(Before-and-after change records)
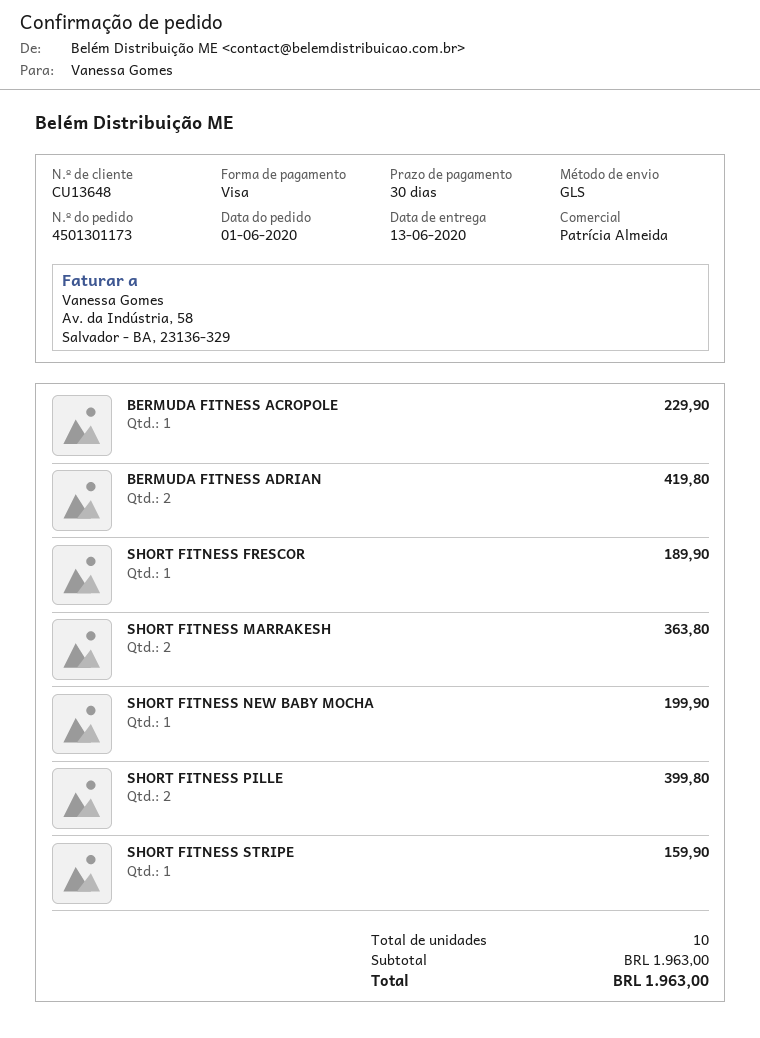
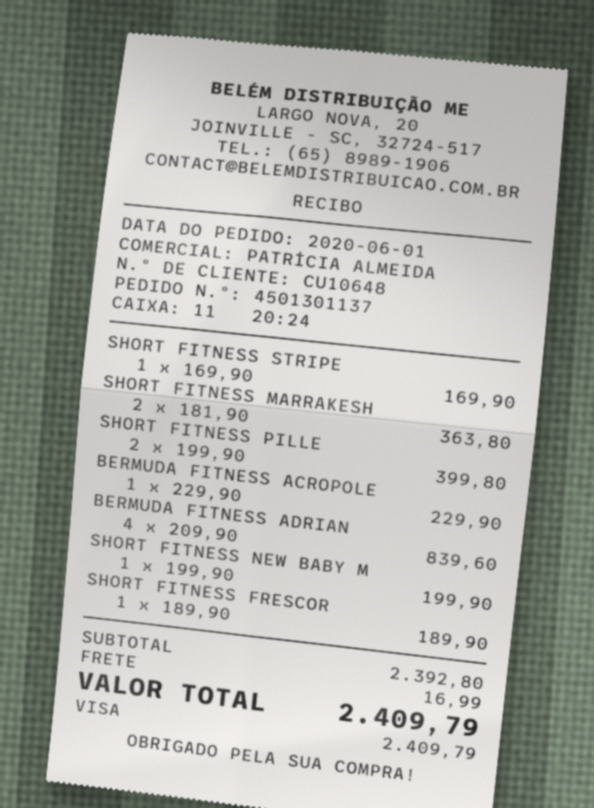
order number: 4501301173 -> 4501301137
customer number: CU13648 -> CU10648
BERMUDA FITNESS ADRIAN: 2 for 419.80 -> 4 for 839.60
SHORT FITNESS STRIPE: 1 for 159.90 -> 1 for 169.90
subtotal: 1963.00 -> 2392.80
shipping: none -> 16.99
total: 1963.00 -> 2409.79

-- Work item --
Write the data above out again exactly, minus its pictures.

-- Written answer --
order number: 4501301173 -> 4501301137
customer number: CU13648 -> CU10648
BERMUDA FITNESS ADRIAN: 2 for 419.80 -> 4 for 839.60
SHORT FITNESS STRIPE: 1 for 159.90 -> 1 for 169.90
subtotal: 1963.00 -> 2392.80
shipping: none -> 16.99
total: 1963.00 -> 2409.79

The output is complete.